Problem to work on =
Retype only what runs from the first line of the records to the line with "center -> flex-start", inclusive, and no pictures.

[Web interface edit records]
*****
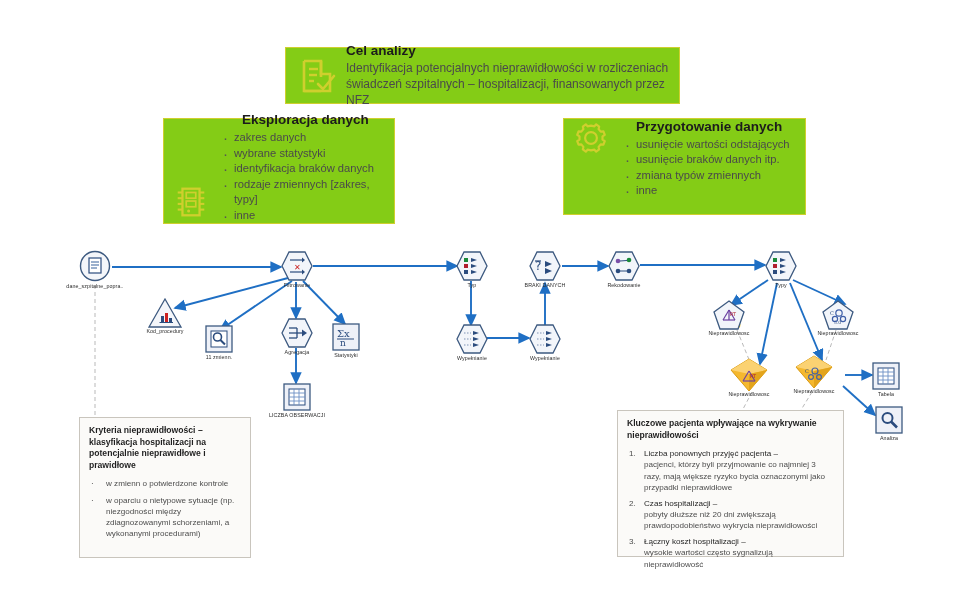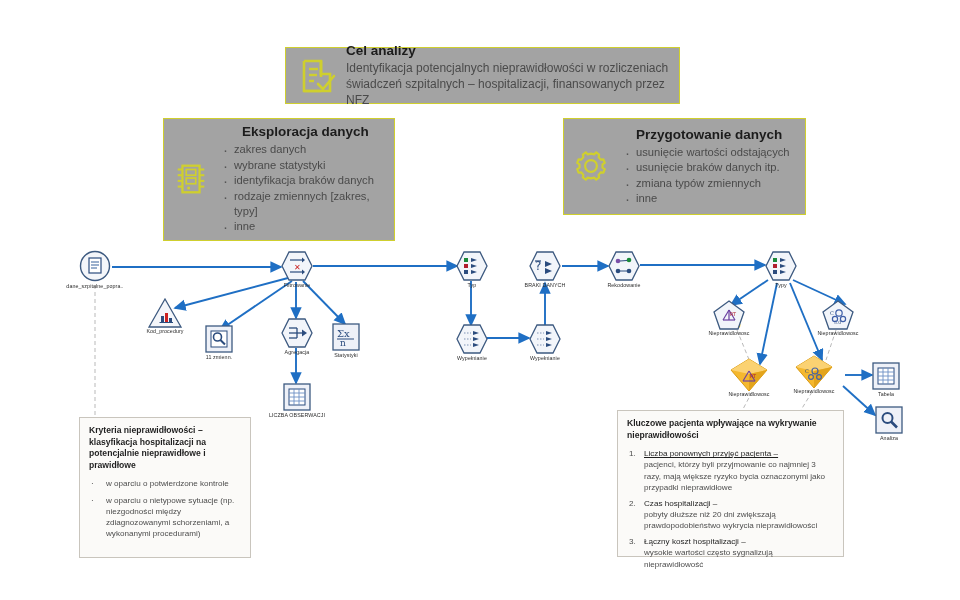"Cel analizy" .card { background: #a3a3a3 -> #84cc16 }
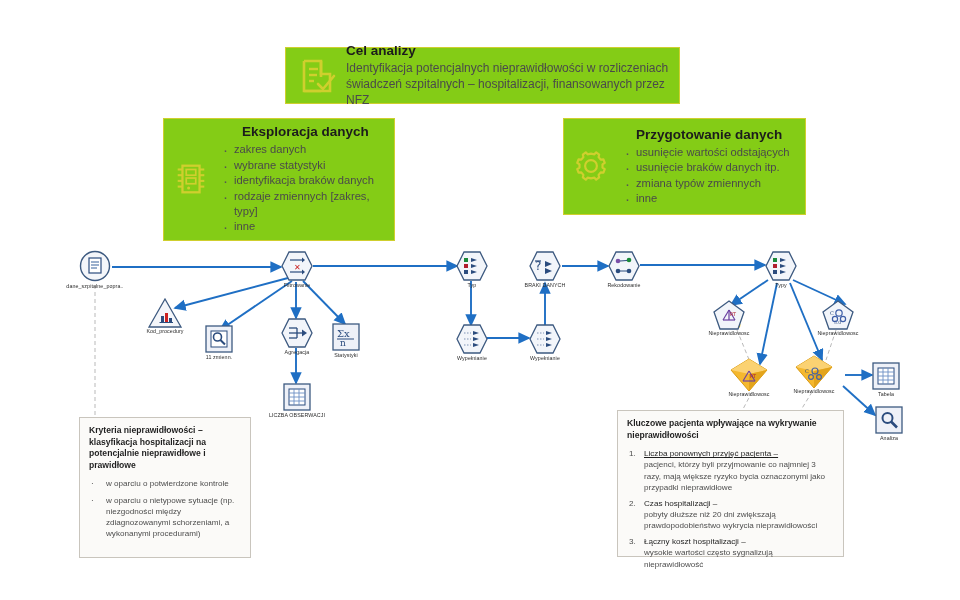"Eksploracja danych" #eksp { align-items: center -> flex-end; height: 123px -> 106px }
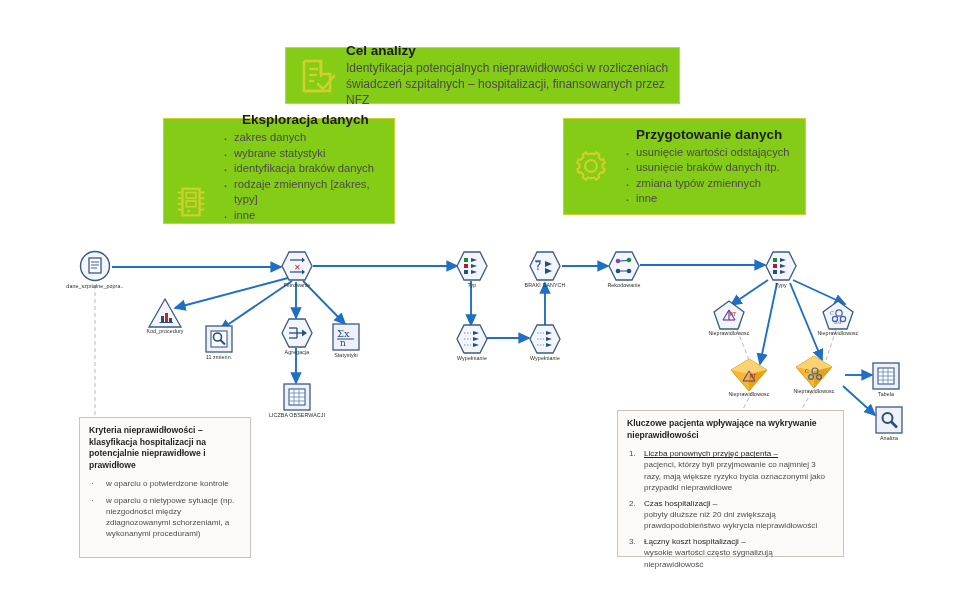"Przygotowanie danych" #przyg { align-items: center -> flex-start }
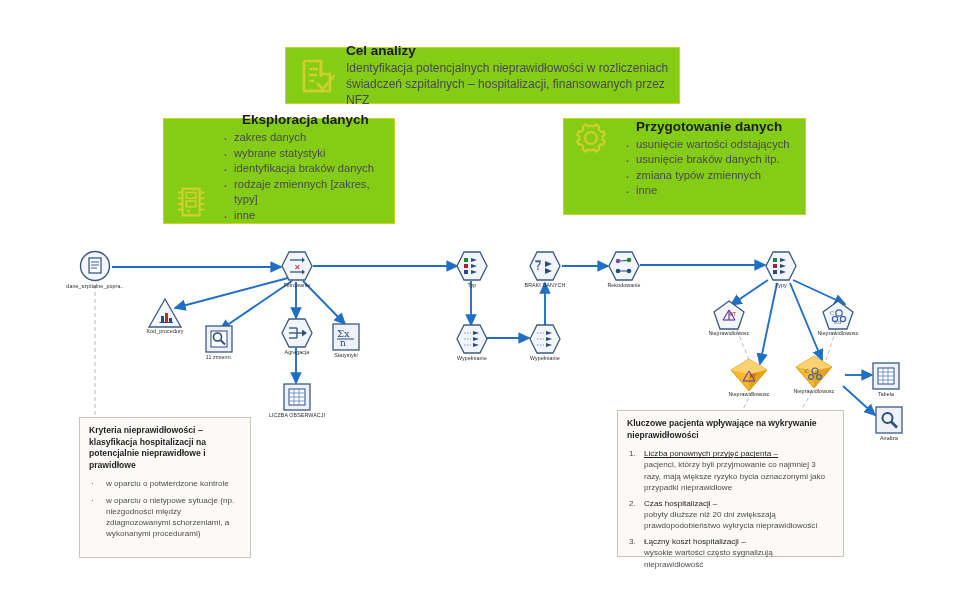"Liczba ponownych przyjęć pacjenta –" span { text-decoration: underline -> none }
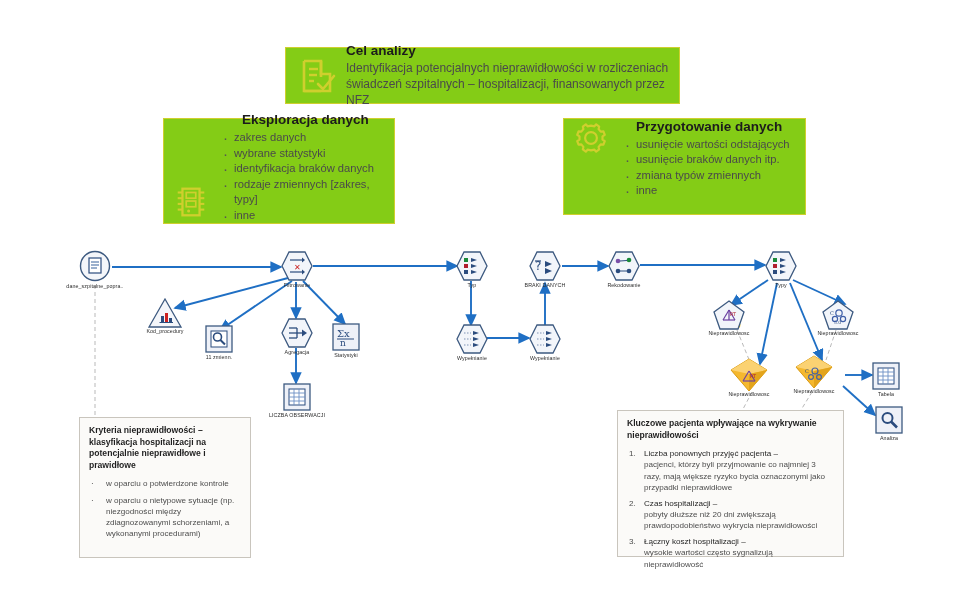"w oparciu o potwierdzone kontrole" span { text: oparciu -> zmienn }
*****
Task answer =
"Cel analizy" .card { background: #a3a3a3 -> #84cc16 }
"Eksploracja danych" #eksp { align-items: center -> flex-end; height: 123px -> 106px }
"Przygotowanie danych" #przyg { align-items: center -> flex-start }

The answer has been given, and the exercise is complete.